Exercise:
From the records that follow, return exactly the lines beginning at the one that contains "html: <div> <div>" and ending at the one that contains "text: Member ->", pictures left out.

Record set:
★ ★ ★ ★

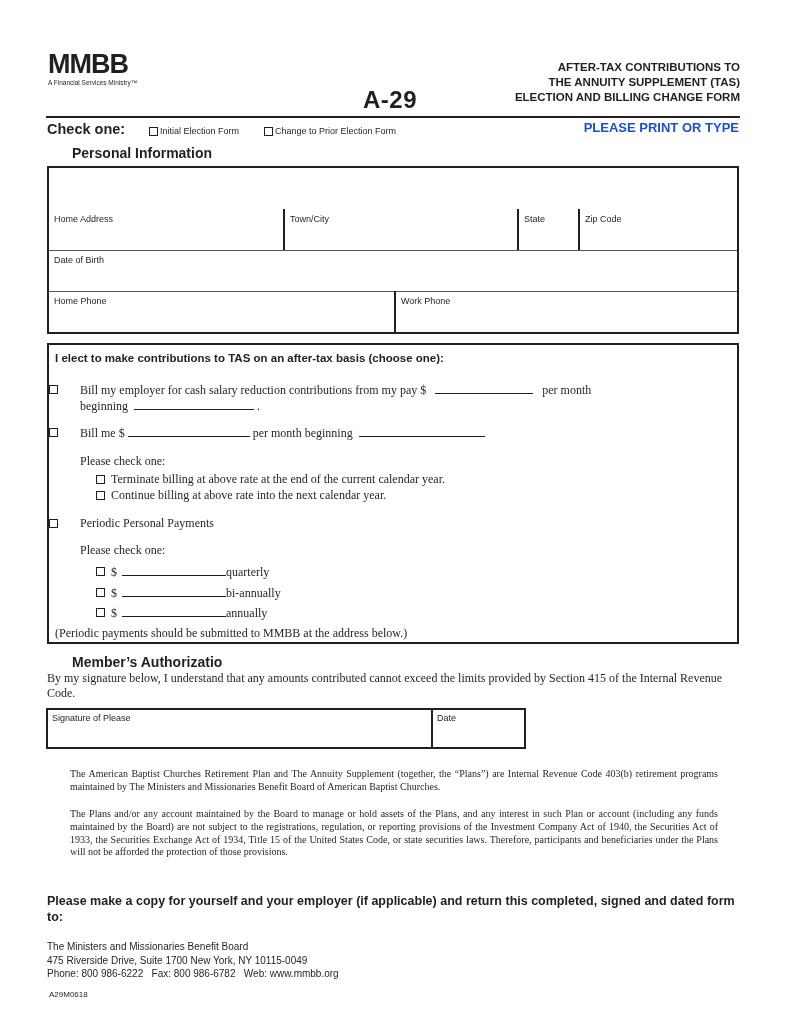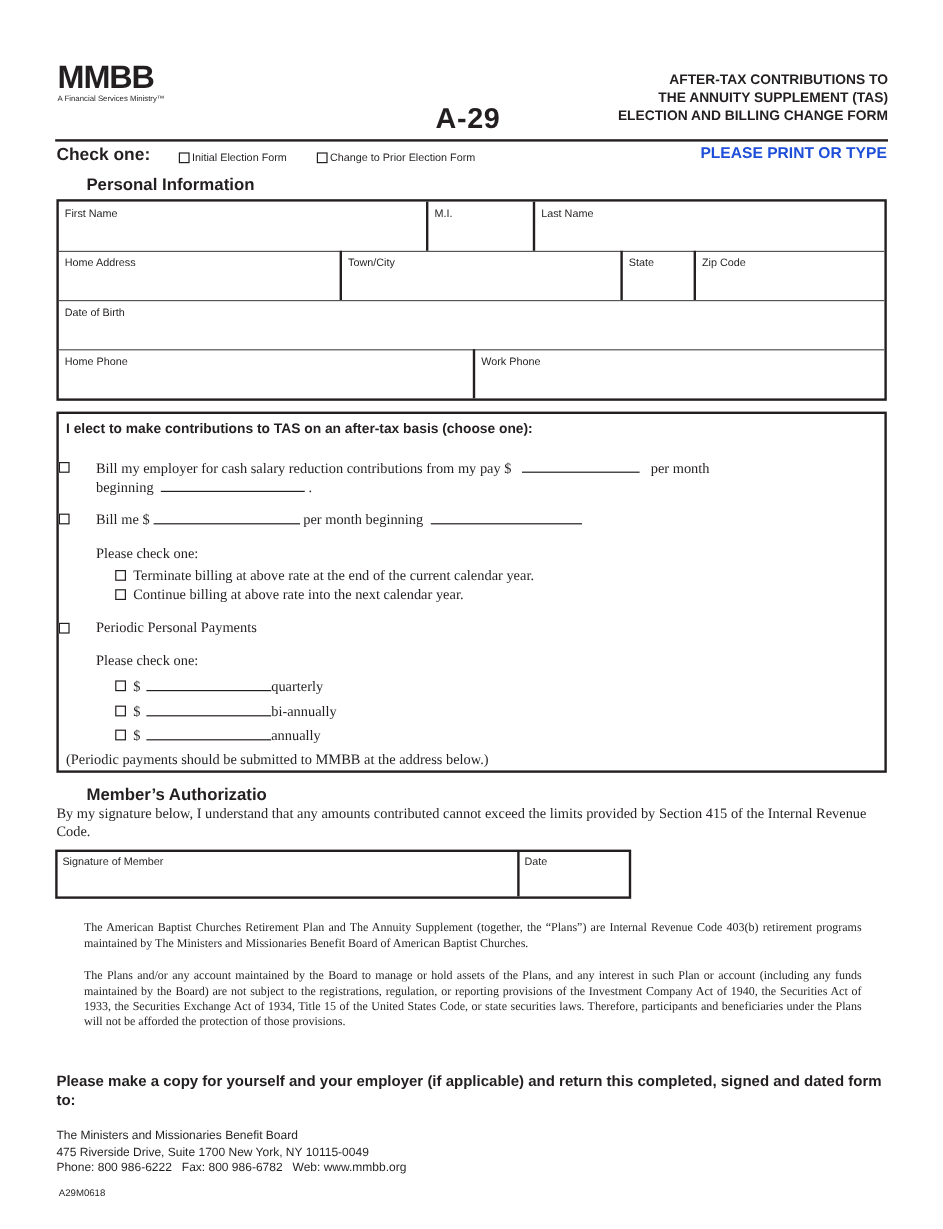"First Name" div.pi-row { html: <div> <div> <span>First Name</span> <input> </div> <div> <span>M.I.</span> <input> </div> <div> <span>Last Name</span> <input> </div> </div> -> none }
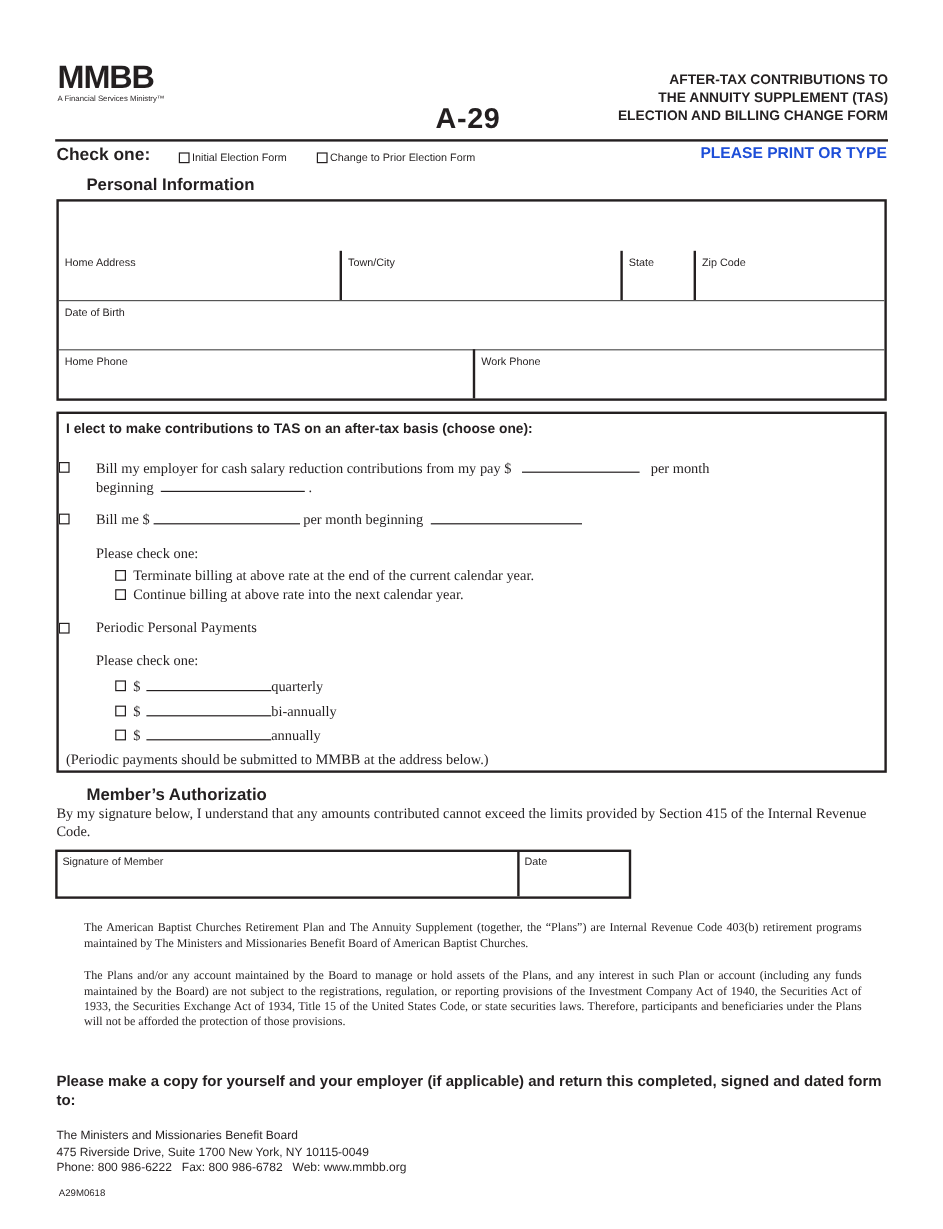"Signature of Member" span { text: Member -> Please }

★ ★ ★ ★

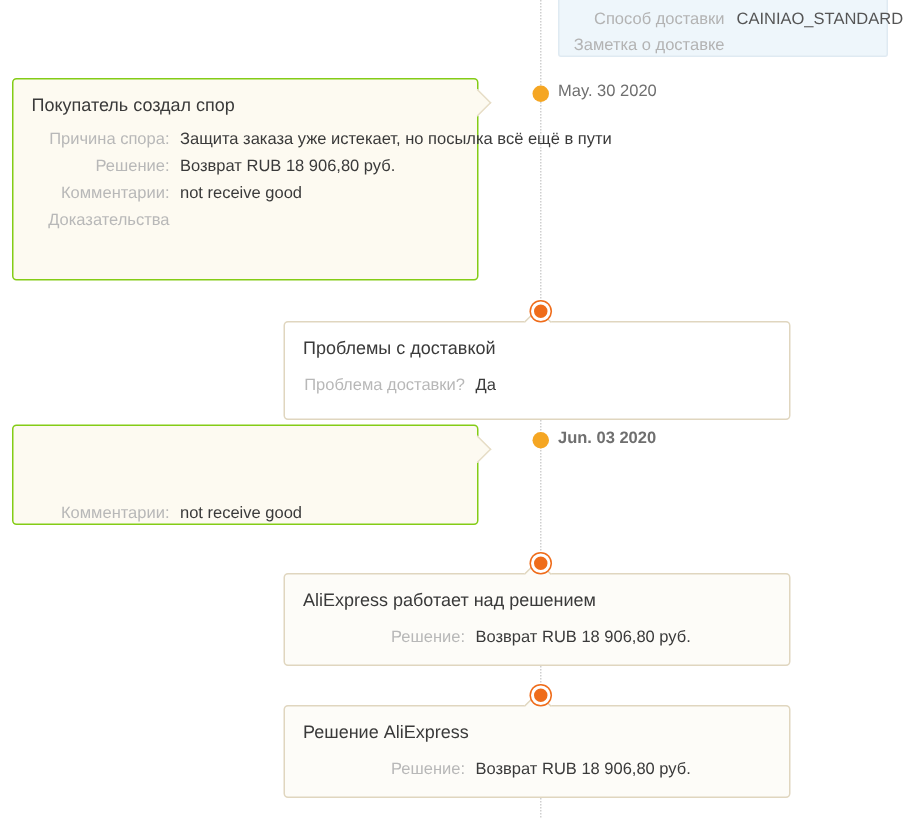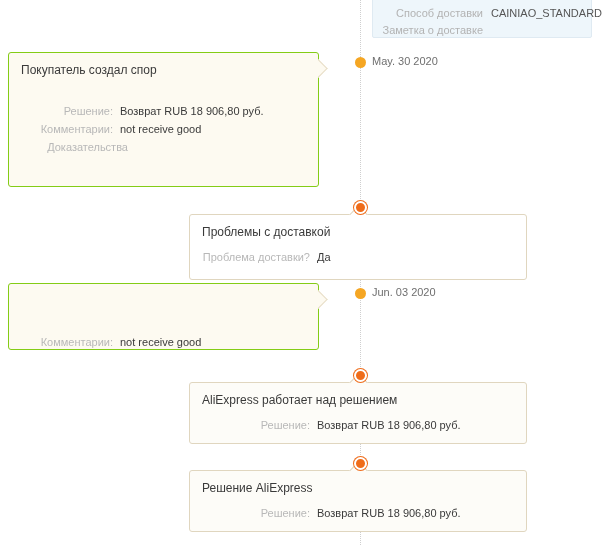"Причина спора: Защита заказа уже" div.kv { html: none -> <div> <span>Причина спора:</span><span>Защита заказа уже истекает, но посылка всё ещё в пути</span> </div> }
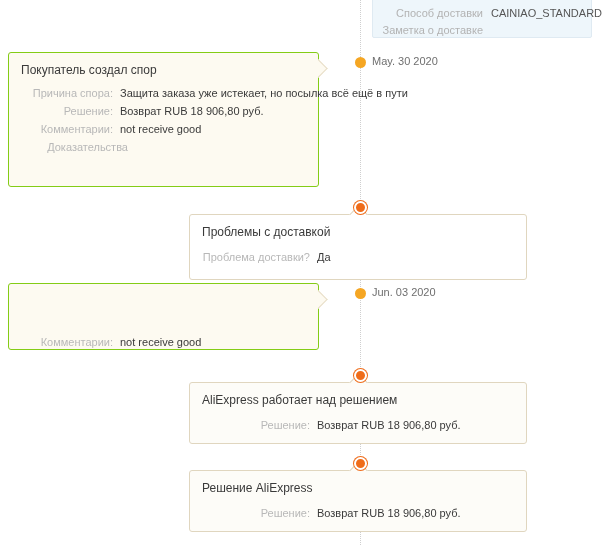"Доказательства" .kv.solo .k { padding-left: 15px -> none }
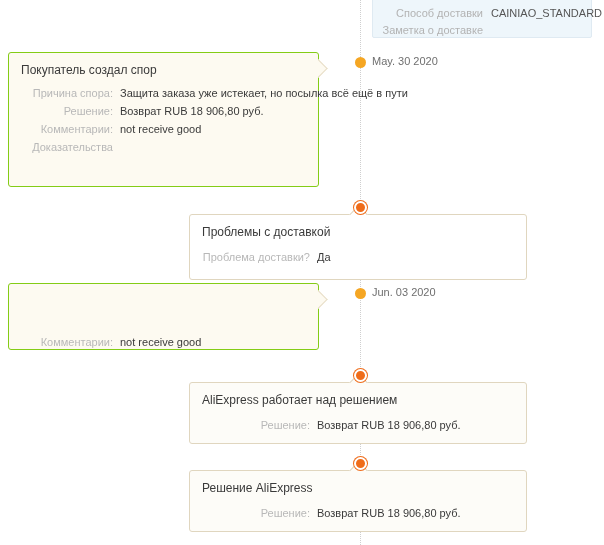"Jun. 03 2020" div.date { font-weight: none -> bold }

★ ★ ★ ★

Response below:
"First Name" div.pi-row { html: <div> <div> <span>First Name</span> <input> </div> <div> <span>M.I.</span> <input> </div> <div> <span>Last Name</span> <input> </div> </div> -> none }
"Signature of Member" span { text: Member -> Please }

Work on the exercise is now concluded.